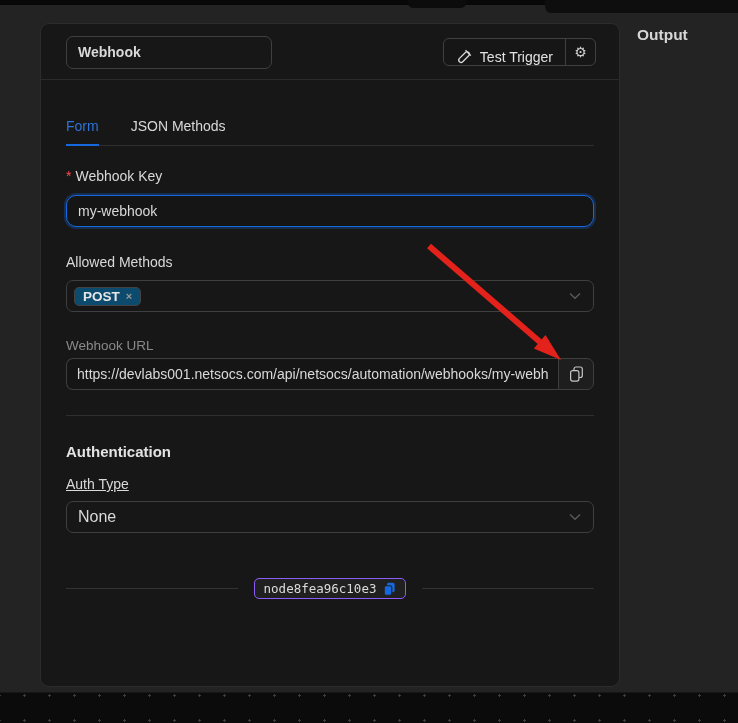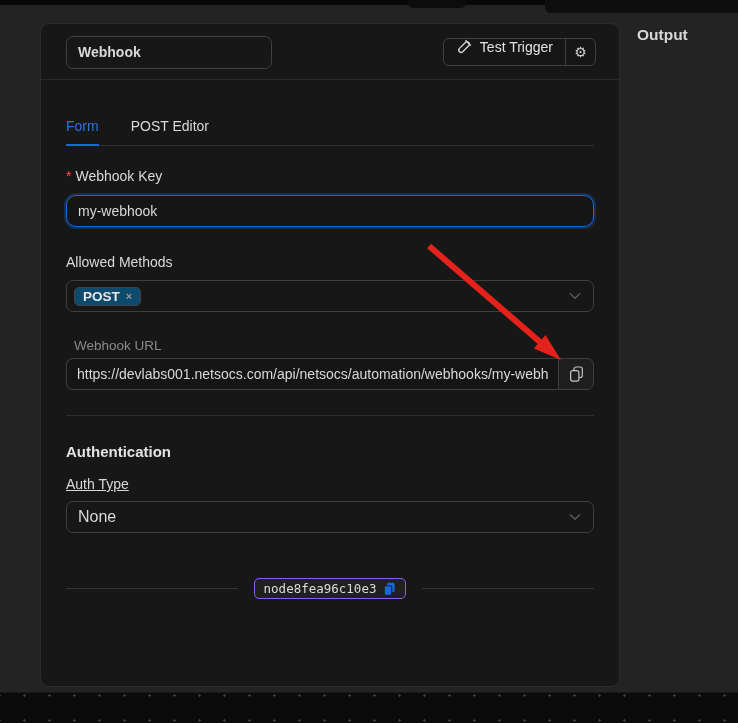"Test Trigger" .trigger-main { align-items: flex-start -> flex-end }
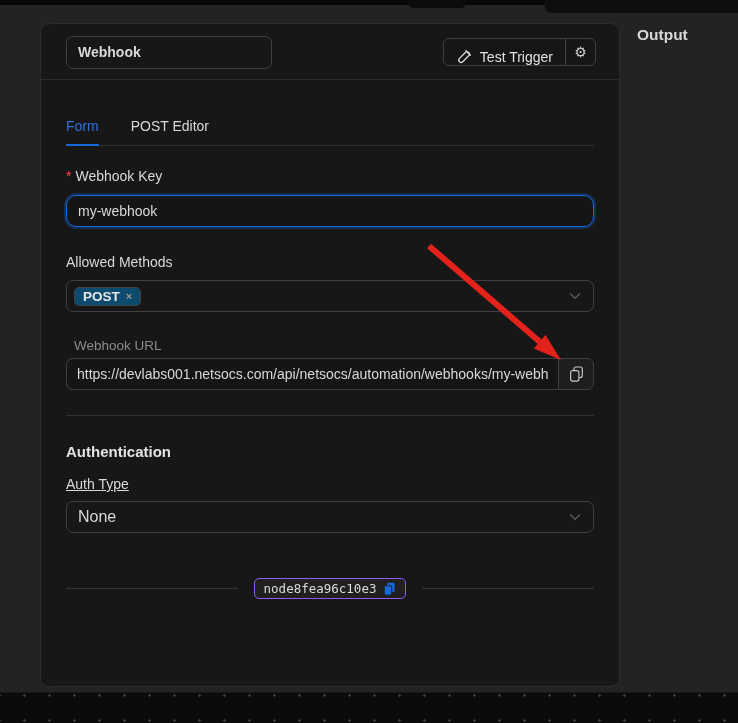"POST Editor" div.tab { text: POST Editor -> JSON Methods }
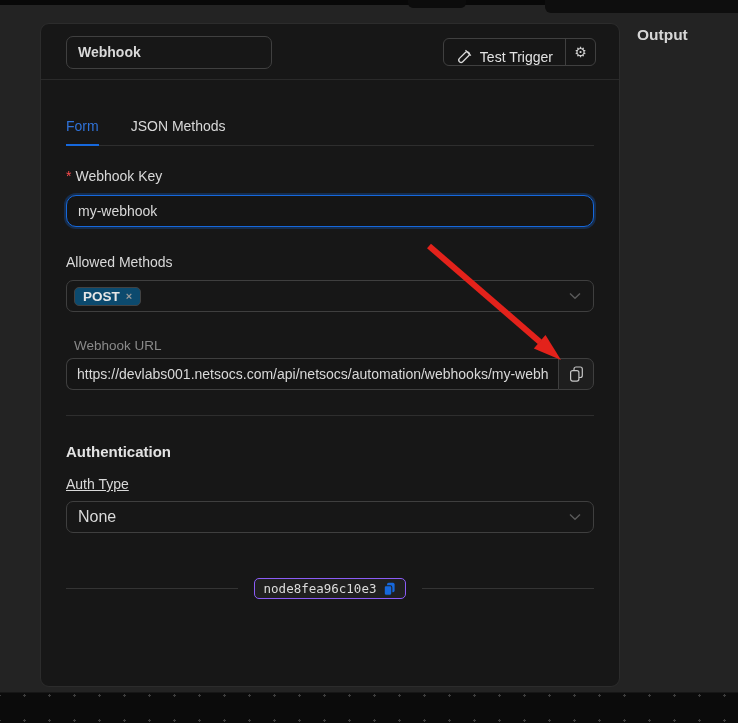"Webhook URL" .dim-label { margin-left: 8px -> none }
= = = = = = =
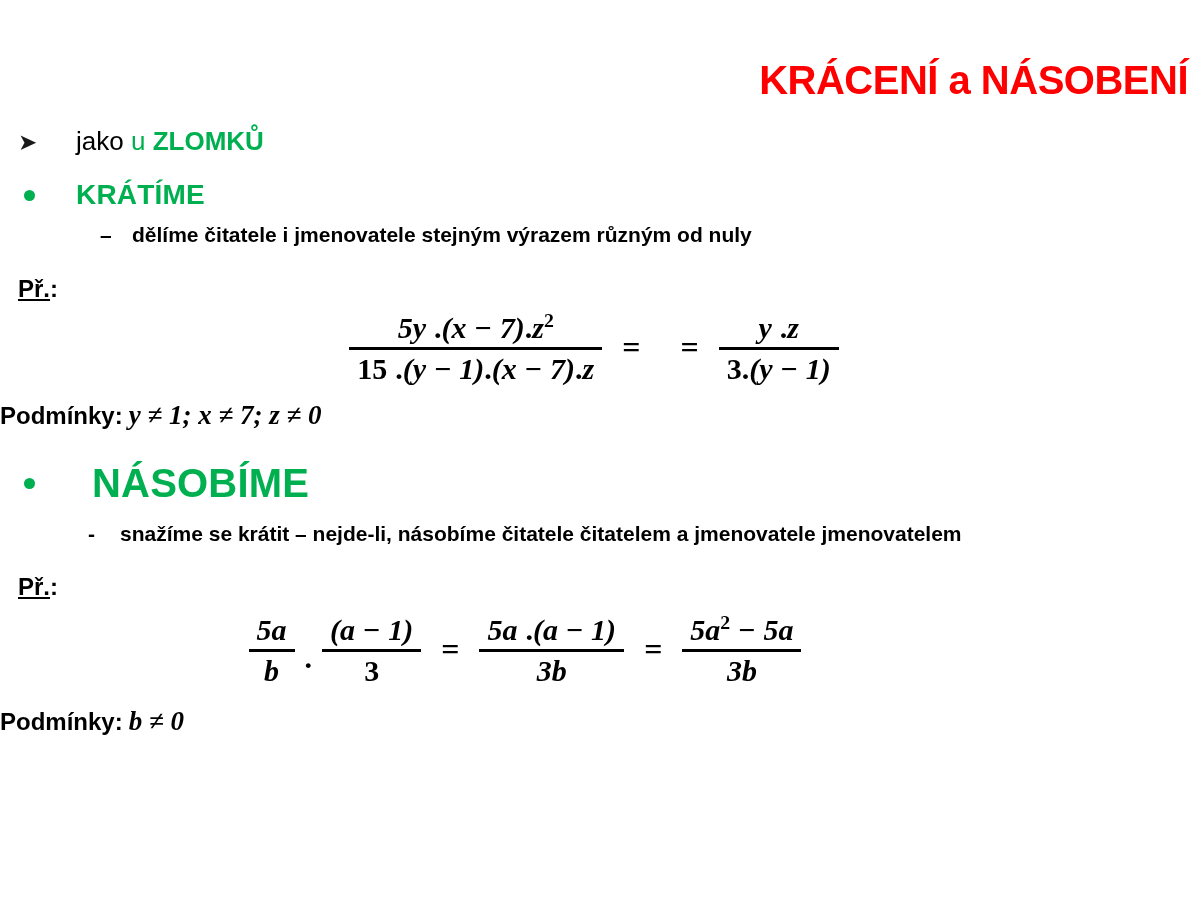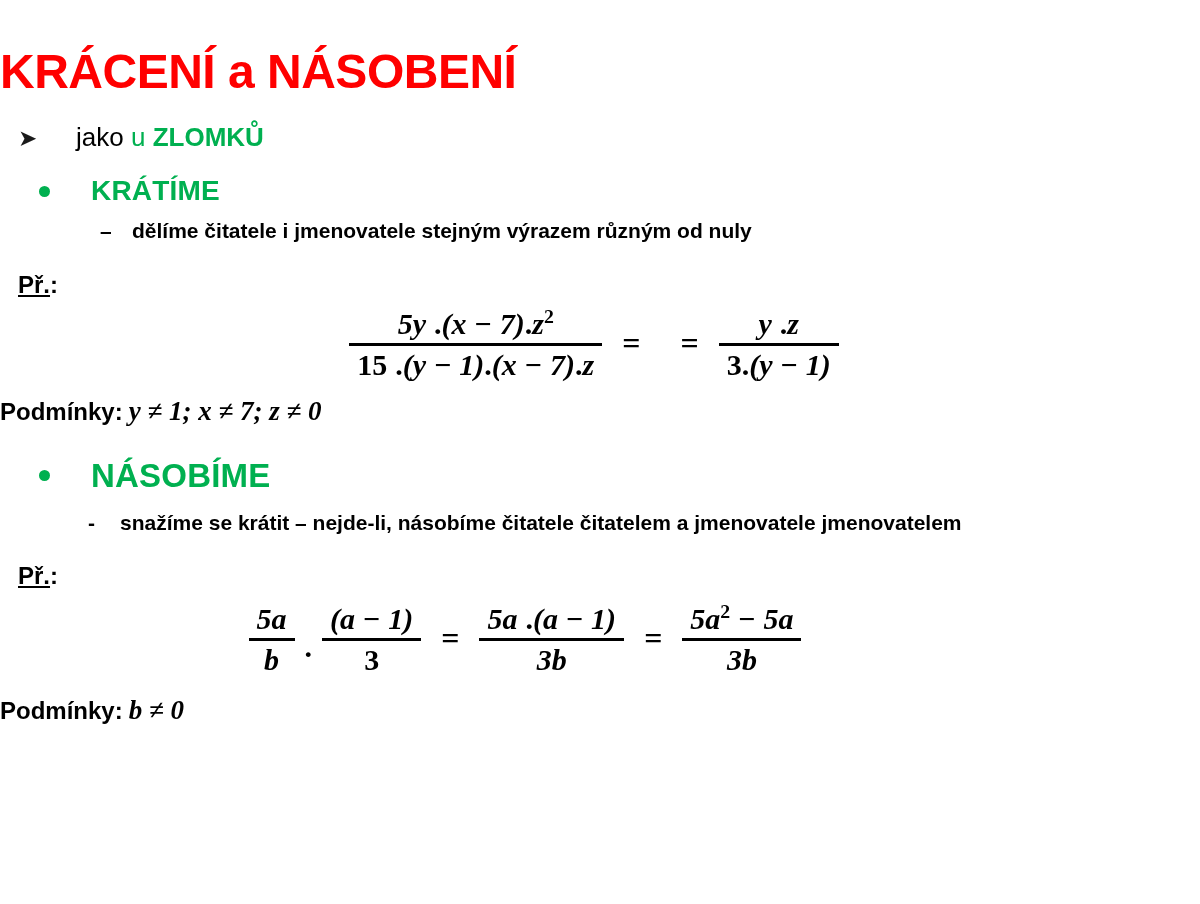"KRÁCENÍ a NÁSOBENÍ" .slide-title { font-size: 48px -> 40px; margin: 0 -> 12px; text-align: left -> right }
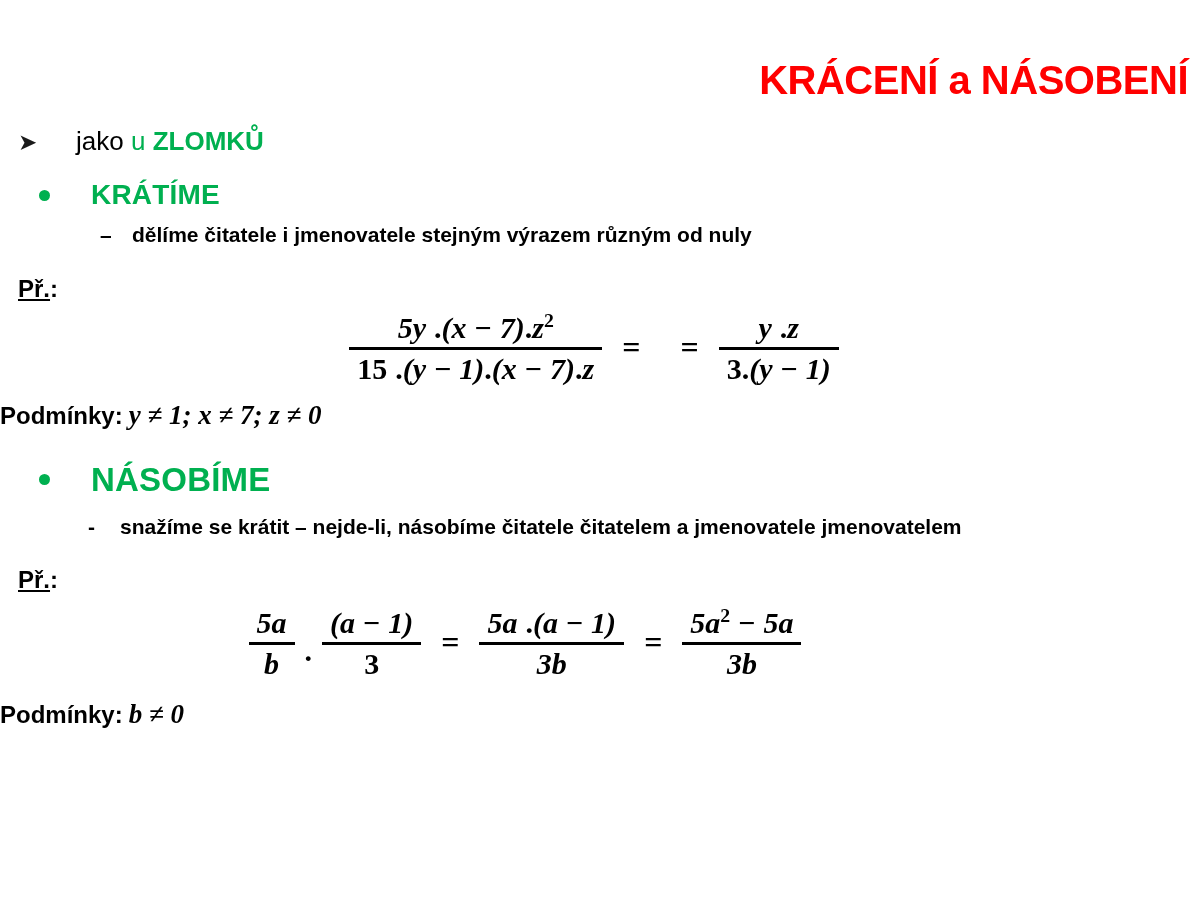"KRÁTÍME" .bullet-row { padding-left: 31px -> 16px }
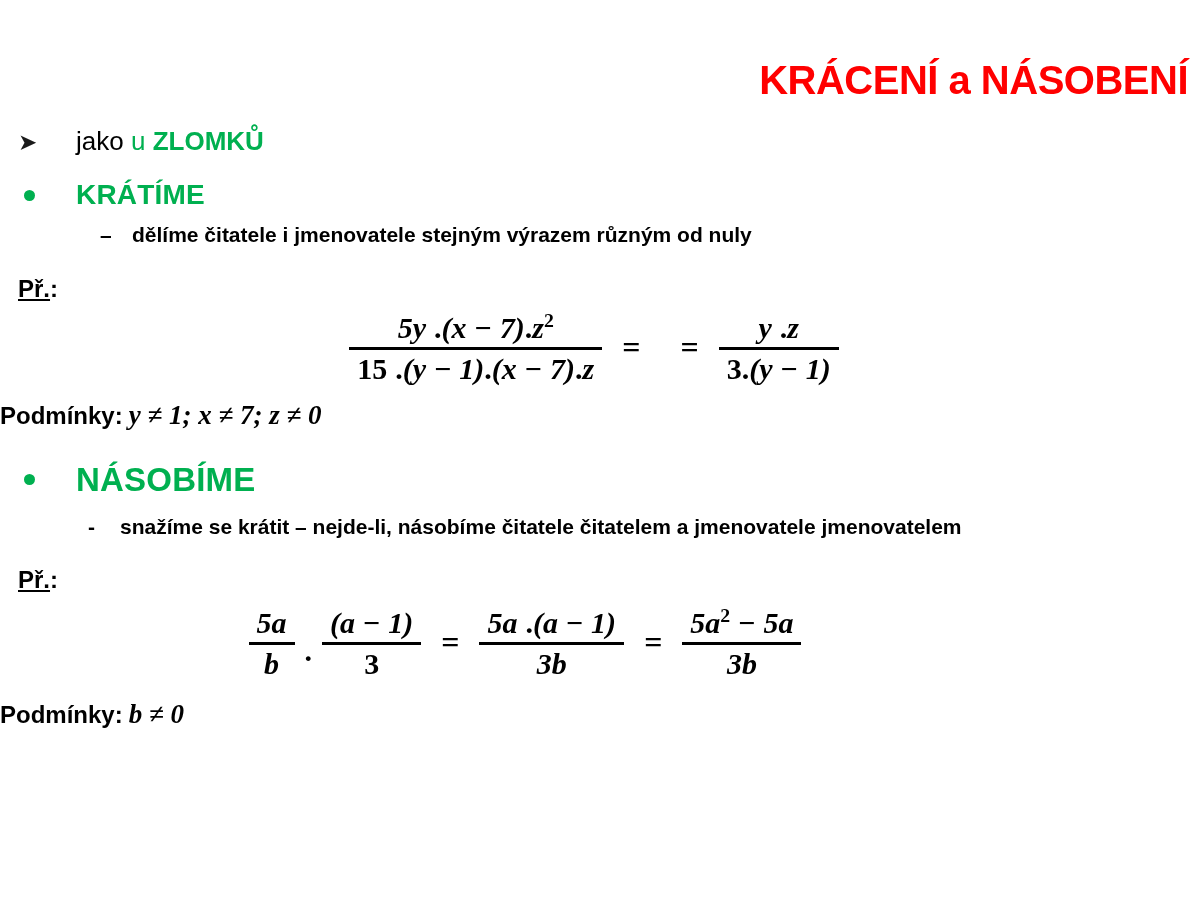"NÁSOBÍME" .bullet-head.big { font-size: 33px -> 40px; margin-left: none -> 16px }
= = = = = = =
*YOUR OBJECTIVE*.
Only one part of the material above is wanted: the lines from the one with "align-items: flex-start ->" up to and including the one with "margin-left: 8px ->". Please copy them exactly, pictures left out.

*OUTPUT OF THE TASK*.
"Test Trigger" .trigger-main { align-items: flex-start -> flex-end }
"POST Editor" div.tab { text: POST Editor -> JSON Methods }
"Webhook URL" .dim-label { margin-left: 8px -> none }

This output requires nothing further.